RECORDS SHOWN:
Segment Open

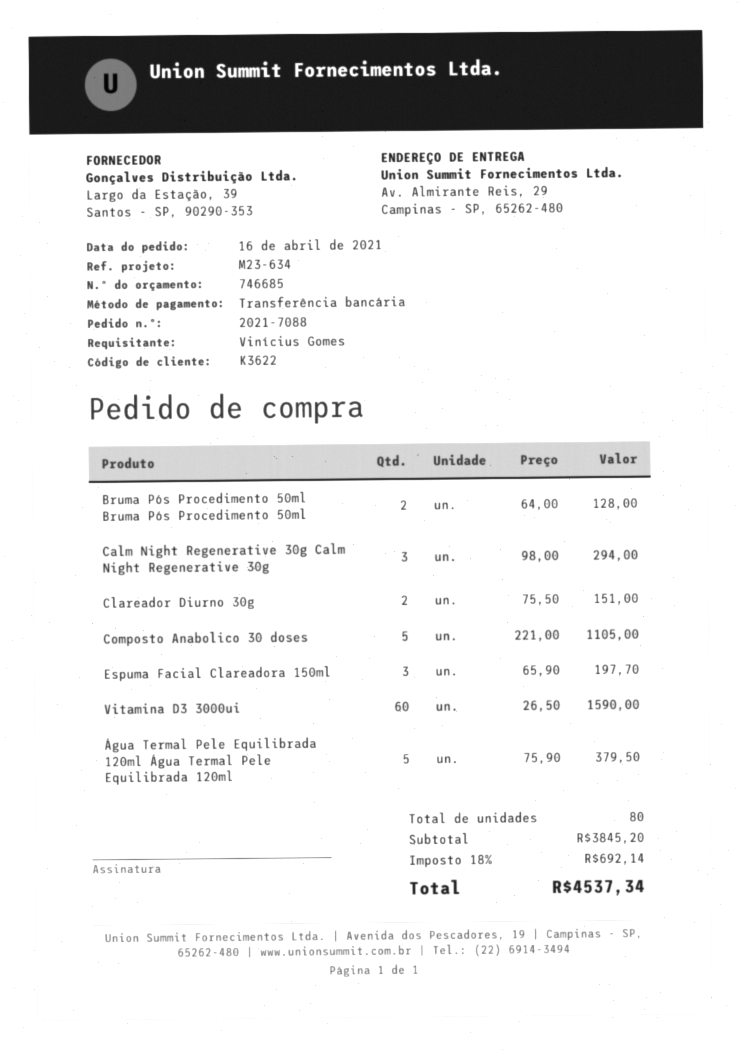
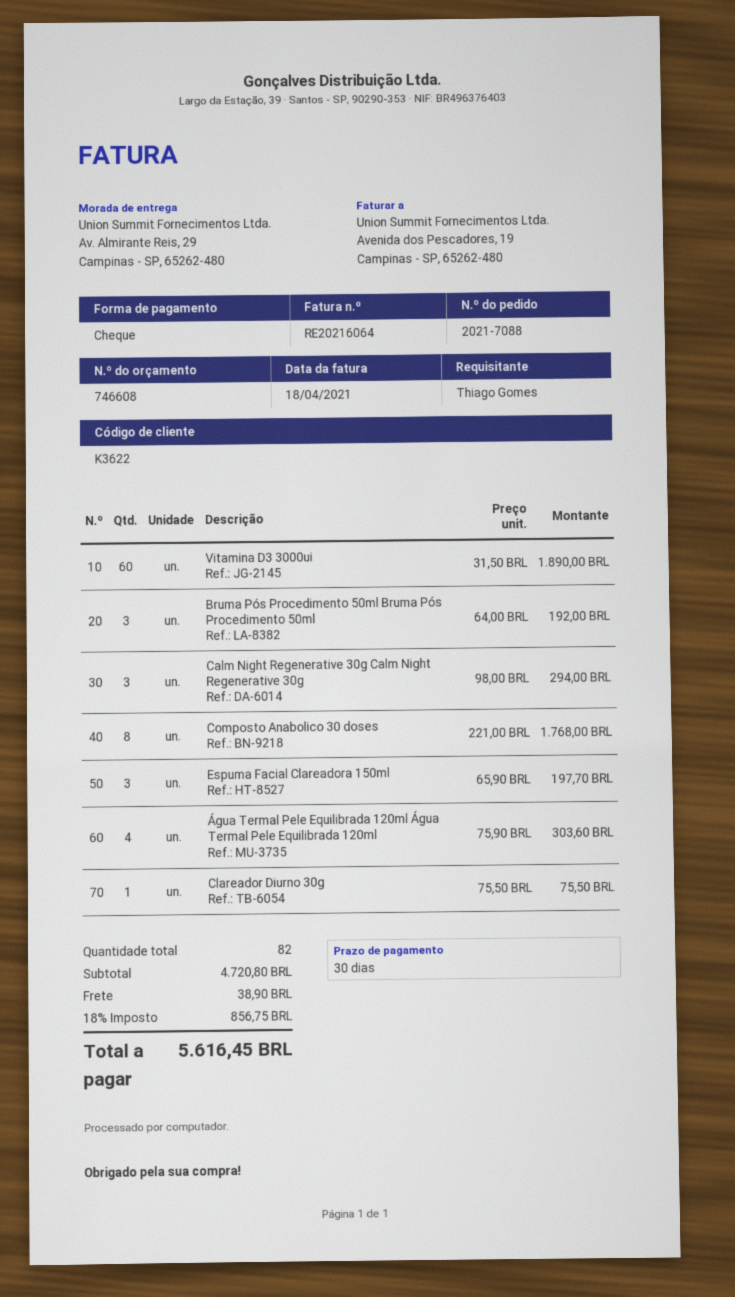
quote number: 746685 -> 746608
ordered by: Vinícius Gomes -> Thiago Gomes
payment method: bank transfer -> cheque
Bruma Pós Procedimento 50ml Bruma Pós Procedimento 50ml: 2 x 64.00 = 128.00 -> 3 x 64.00 = 192.00
Clareador Diurno 30g: 2 x 75.50 = 151.00 -> 1 x 75.50 = 75.50
Composto Anabolico 30 doses: 5 x 221.00 = 1105.00 -> 8 x 221.00 = 1768.00
Vitamina D3 3000ui: 60 x 26.50 = 1590.00 -> 60 x 31.50 = 1890.00
Água Termal Pele Equilibrada 120ml Água Termal Pele Equilibrada 120ml: 5 x 75.90 = 379.50 -> 4 x 75.90 = 303.60
total quantity: 80 -> 82
subtotal: 3845.20 -> 4720.80
shipping: none -> 38.90
tax: 18% = 692.14 -> 18% = 856.75
total: 4537.34 -> 5616.45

Segment Closed

EXERCISE PROMPT:
The answer is the lines above between the line holding "Bruma Pós Procedimento 50ml Bruma" and the line holding "total quantity: 80 -> 82", inclusive, each written out exactly, and no others.

FINISHED TASK:
Bruma Pós Procedimento 50ml Bruma Pós Procedimento 50ml: 2 x 64.00 = 128.00 -> 3 x 64.00 = 192.00
Clareador Diurno 30g: 2 x 75.50 = 151.00 -> 1 x 75.50 = 75.50
Composto Anabolico 30 doses: 5 x 221.00 = 1105.00 -> 8 x 221.00 = 1768.00
Vitamina D3 3000ui: 60 x 26.50 = 1590.00 -> 60 x 31.50 = 1890.00
Água Termal Pele Equilibrada 120ml Água Termal Pele Equilibrada 120ml: 5 x 75.90 = 379.50 -> 4 x 75.90 = 303.60
total quantity: 80 -> 82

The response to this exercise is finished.